# Reptile Park - Germany, February 2019



## B W T (Jun 17, 2019)

This place, already before people abandoned it, was unique in all of Germany. Until only a few years ago, reptiles from the whole world could be visited here. Especially a variety of crocodiles were making people from the whole region come to this small-sized tropical hall. While you can only find dead plants today, in the past you were able to see animals in every corner of this jungle.


Crocoland #02 by Broken Window Theory, on Flickr

The idea for this reptile house came from a veterinarian and conservationist who wanted to share his vision with the world: It should be made possible to experience behavior and living of crocodiles and other beasts in their natural habitat closely. Together with friends and family he was reshaping former greenhouses in a way that animals could live here and be visited. In late 2011, the place was opened to the public and seen as addition to the zoo not far away from this building.


Realm by Broken Window Theory, on Flickr

Around 70 animals of ten species were living here in the past. Including various species of crocodiles, but also snakes, lizards and giant spiders. At first, this place was a rescue center for animals which were seized by customs or which simply grew too big for their former holders.


In The Jungle by Broken Window Theory, on Flickr

The range of reptiles was living in the tightest of spaces. Often the animals were simply stacking. From time to time this was criticized by visitors. Since the reptiles were growing all the time, they needed more and more space to live.

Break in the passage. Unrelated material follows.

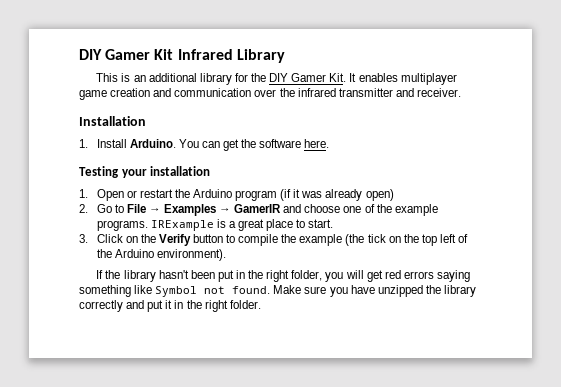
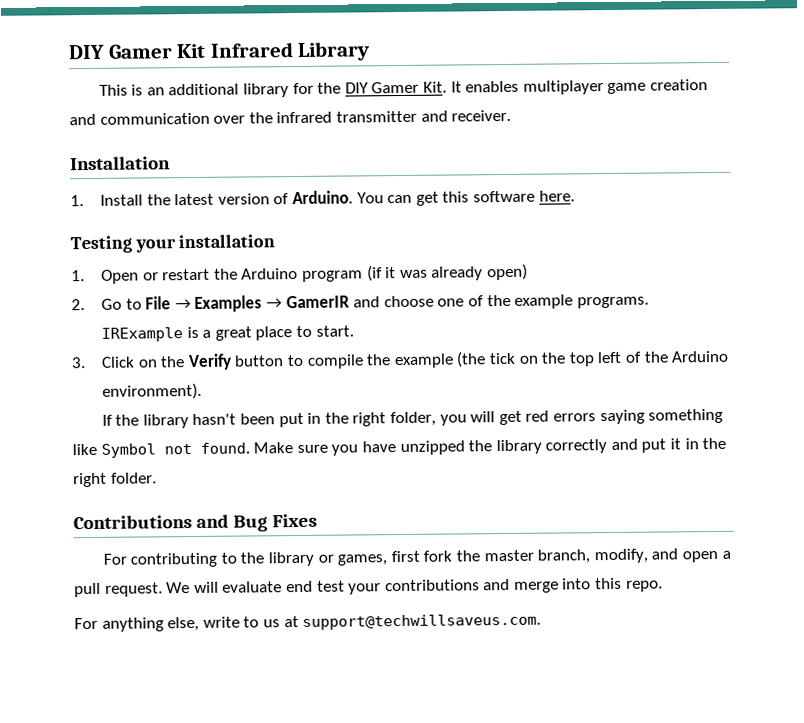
(127, 143) none -> [146,193,290,206] the latest version of
[241,139,257,148] the -> [442,191,470,203] this
(261, 304) none -> [73,513,318,532] [102,548,731,568] [74,577,663,598] [74,613,542,632] // Contributions and Bug Fixes // For contributing to the library or games, first fork the master branch, modify, and open a pull request. We will evaluate end test your contributions and merge into this repo. // For anything else, write to us at support@techwillsaveus.com.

Crocoland #04 by Broken Window Theory, on Flickr

Those reptiles need tropical climate to feel at home. Since the hall had to be over 30°C warm over the whole year, immense heating costs were the consequence. But that couldn’t be covered with the admission fee or donations. There also weren’t any subsidies. And yet, the building complex was even planned to be extended from time to time in order to make more room for the animals. But this never happened. Due to the enormous expenses the reptile house had to close down in 2017. All the animals found a new home. Since then the hall has been rotting away and nearly all the plants have withered now.


Tropical Hall by Broken Window Theory, on Flickr

If you want to see more of this unique abandoned structure make sure to watch this documentary. As a neat bonus we're exploring an old prison in this video:


----------



## Dirus_Strictus (Jun 18, 2019)

Conservation at its worst, thank goodness it failed and shut down! Wild animals do not live in an environment that has the smell and noise of human beings all around area. I only see greed and lining one's pockets in places like this. Not to envision the vast running costs involved in trying to recreate the creatures natural habitat indicates a complete lack of understanding. As I said - Thank goodness it shut.


----------